At some point shortly thereafter, my cousin's friend, Sarah, pulled my cousin's husband, Scott onto the dance floor. Nothing too remarkable about that. She then proceeds to rip his shirt off. And I mean off. Buttons flying, the works. Before he can even react, she starts sucking on his nipples. In the middle of the dance floor, right in front of her good friend, his wife. She sticks her hand down his pants, and then begins to unzip his fly, all the while telling him how she doesn't really want to fuck him. At this point, Scott, realizing a volitile situation when he sees one, runs. And fast. Jill is just standing there shell shocked. Of course Sarah, drunk as hell, happily moves on to the next man sandwich.

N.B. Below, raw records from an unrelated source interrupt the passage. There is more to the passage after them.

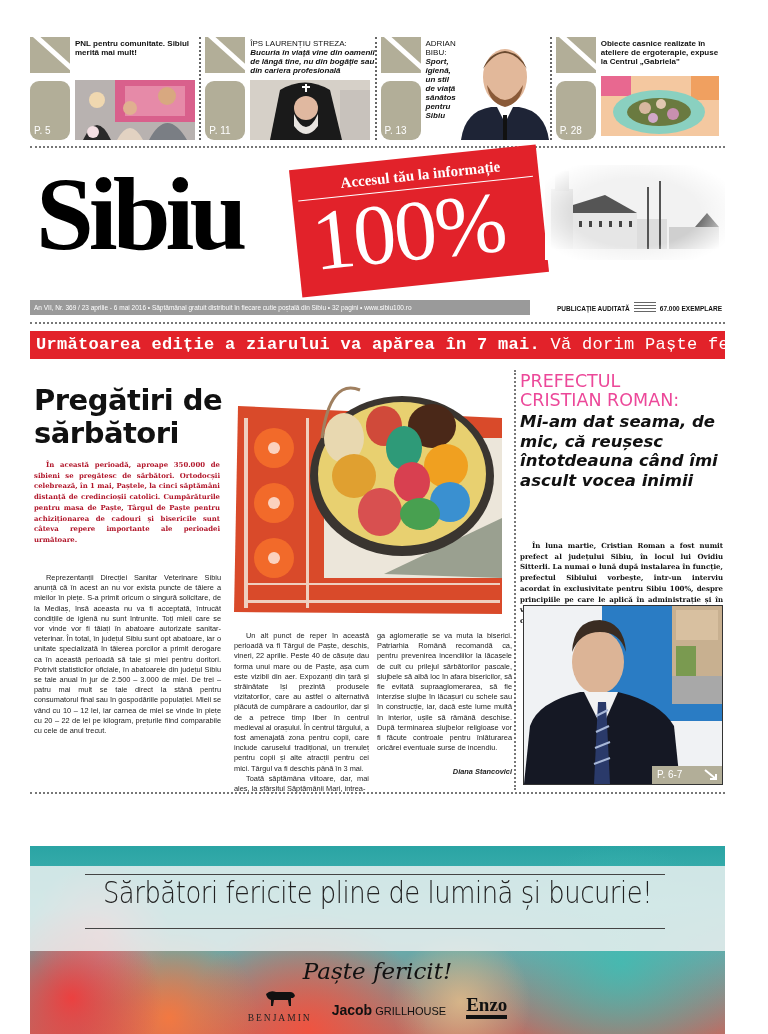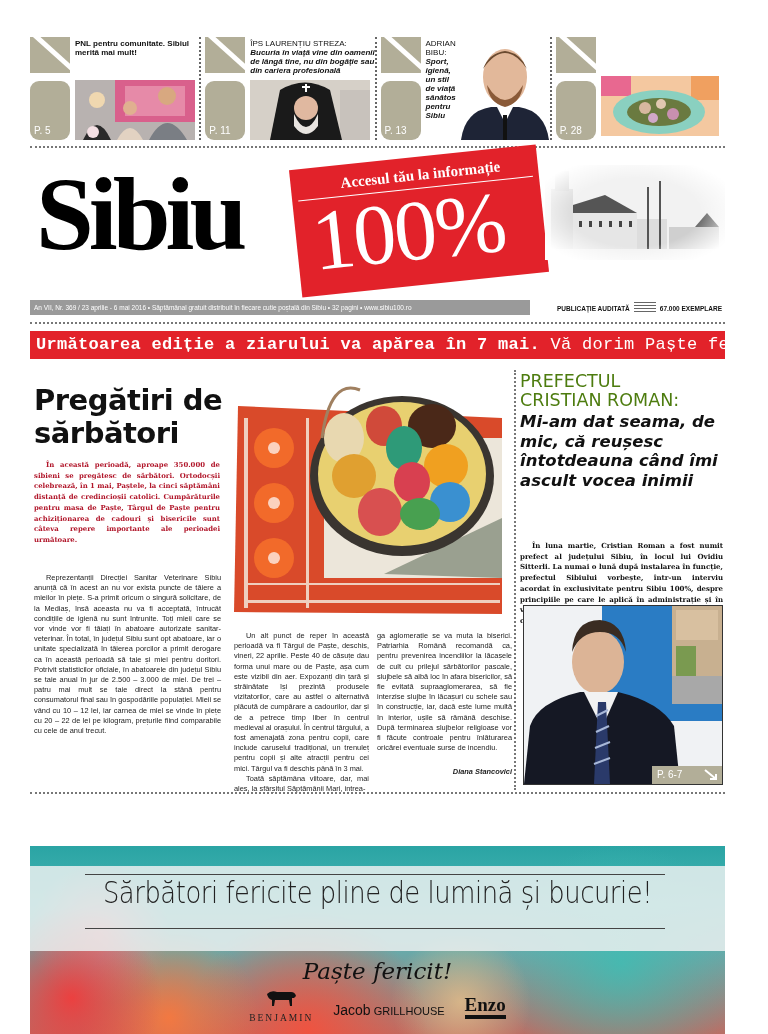--- a/index.html
+++ b/index.html
@@ -152,6 +152,9 @@
       <div class="bot">
           <span class="pg">P. 28</span>
         </div>
+    </div>
+    <div class="tz-title" style="width:124px">
+      <span>Obiecte casnice realizate în ateliere de ergoterapie, expuse la Centrul „Gabriela"</span>
     </div>
     <svg class="tz-photo" style="width:118px;bottom:4px" viewBox="0 0 118 60">
       <rect width="118" height="60" fill="#f4c8a0"></rect>

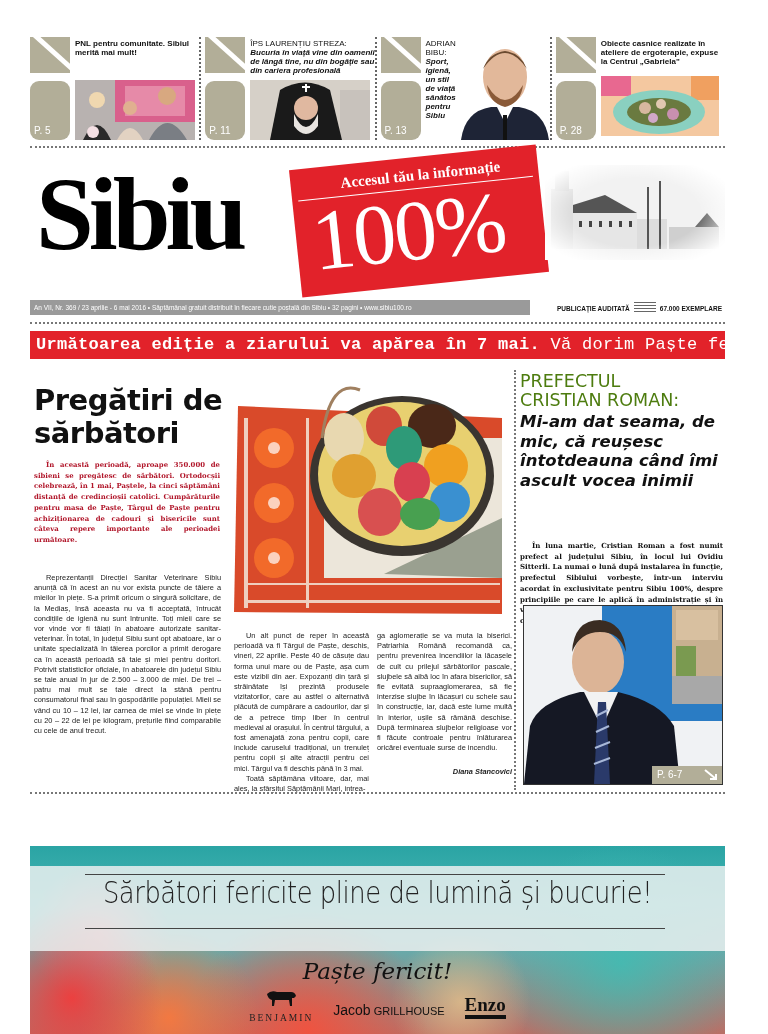--- a/index.html
+++ b/index.html
@@ -47,7 +47,7 @@
   .vdots { position: absolute; left: 514px; top: 370px; height: 420px; border-left: 2px dotted #777; }
 
   
-  .pref-kicker { position: absolute; left: 520px; top: 372px; font-family: "DejaVu Sans", sans-serif; font-size: 17.5px; line-height: 19px; color: #4d7c0f; }
+  .pref-kicker { position: absolute; left: 520px; top: 372px; font-family: "DejaVu Sans", sans-serif; font-size: 17.5px; line-height: 19px; color: #ec4899; }
   .pref-quote { position: absolute; left: 520px; top: 412px; width: 205px; font-family: "DejaVu Sans", sans-serif; font-weight: bold; font-style: italic; font-size: 16.5px; line-height: 19.5px; color: #111; }
   .pref-lead { position: absolute; left: 520px; top: 505px; width: 203px; font-family: "DejaVu Serif", serif; font-weight: bold; font-size: 7px; line-height: 10.7px; color: #111; text-align: justify; text-indent: 12px; margin-top: 36px; }
   .pref-photo { position: absolute; left: 523px; top: 605px; width: 200px; height: 180px; border: 1px solid #333; }

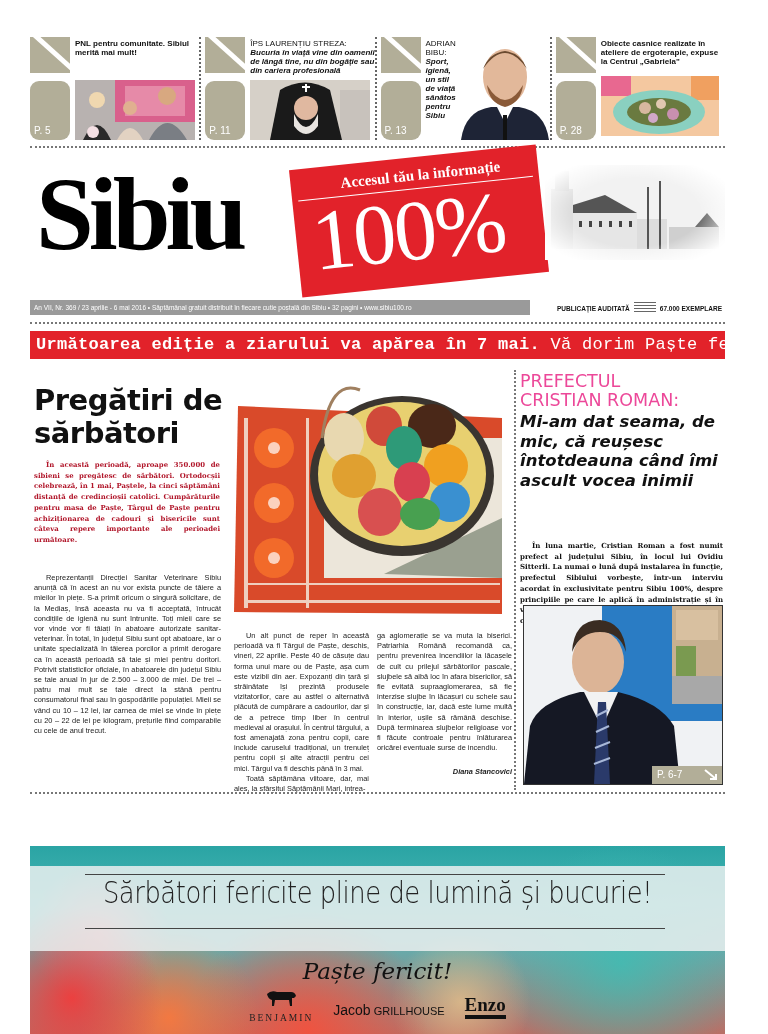--- a/index.html
+++ b/index.html
@@ -322,7 +322,7 @@
       <div>BENJAMIN</div>
     </div>
     <div class="logo-jacob">
-      <span style="font-weight:normal;font-size:14px">Jacob</span><span> GRILLHOUSE</span>
+      <span style="font-weight:bold;font-size:14px">Jacob</span><span> GRILLHOUSE</span>
     </div>
     <div class="logo-enzo">Enzo</div>
   </div>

At the end of the night, I'm standing on a riser, waiting for the crowd to disburse and watching the door. One of the man sandwich participants, on his way out, says to his buddy, "I can't fucking believe this place. Somebody stole my shirt".

Saturday, July 17, 2010


Summer is the time for new beer. Somehow, we always end up with a few cases of the latest thing lying around. Half the time I'm not even aware of it. Case in point, Friday night. I have a table of ten women at the restaurant, ladies night out. They order Bud Light Lime, which we don't carry. I don't think anyone has ever ordered it. So one of the waitresses runs across the street and grabs a couple from the bar. No biggie. After five minutes, it is evident that 4 Bud Light Limes is not going to cut it. Not even close. But I don't have a chance to grab any more- the restaurant fills up and I get busy blending daiquiris and making mojitos.

These women are so impatient for drinks that after I have finished making thier round and have set it on a tray for their waitress, one of the women comes over and asks me if those drinks are for her table, because they really want them now. So I run across the street to get more. Grab two six packs, get all the way back, and realize that I have two six packs of Blue Light Lime.

Wednesday, July 14, 2010

A Word About Toilets

I own 28 toilets, and lease 2. That's 17 toilets in apartments, 9 in the bar, 2 at home, and 2 leased toilets at the restaurant. So toilet issues occur on a weekly basis, at minimum. In fact, this past weekend, one of the busiest of the year at the bar, 2 toilets in the upstairs women's bathroom at the bar clogged simutaneously. One industrious customer took the initiative to plunge it on her own, with exceptional results. I happily awarded her a free drink for her efforts. This is a rare occurence- most customers, especially the drunk ones, are happy to repeatedly flush until the toilet overflows onto the floor, soaking through the ceiling, and landing on drunkenly unaware customers on the downstairs dance floor. Think about that the next time your standing in a bar and something wet drips on your head.

Saturday, July 10, 2010


Alumni Weekend. Entire kitchen flooded. Not once, but twice. Health Inspection. Need I say more?

Tuesday, July 6, 2010


It's 95 degrees. You can't really understand the implications of that for a restaurant owner unless you have worked in a restaurant. While the front of the house is a cool 70, the kitchen is well over 100 degrees. The air conditioner is sweating so much that the rug in the downstairs dining room is soaked. At any moment one of my ten or so coolers will randomly ice up and stop running. I'm buying Gatorade by the case so none of my kitchen staff black out on top of the charbroiler.

And this is the text I received from my general manager at the bar, who may or may not be drunk right now, in the middle of trivia night, with a bar full of people: " You have no idea what these people are like. I mean No Idea. And I mean No idea. I am not working tomorrow".

He is so fucking lucky that tomorrow is his birthday.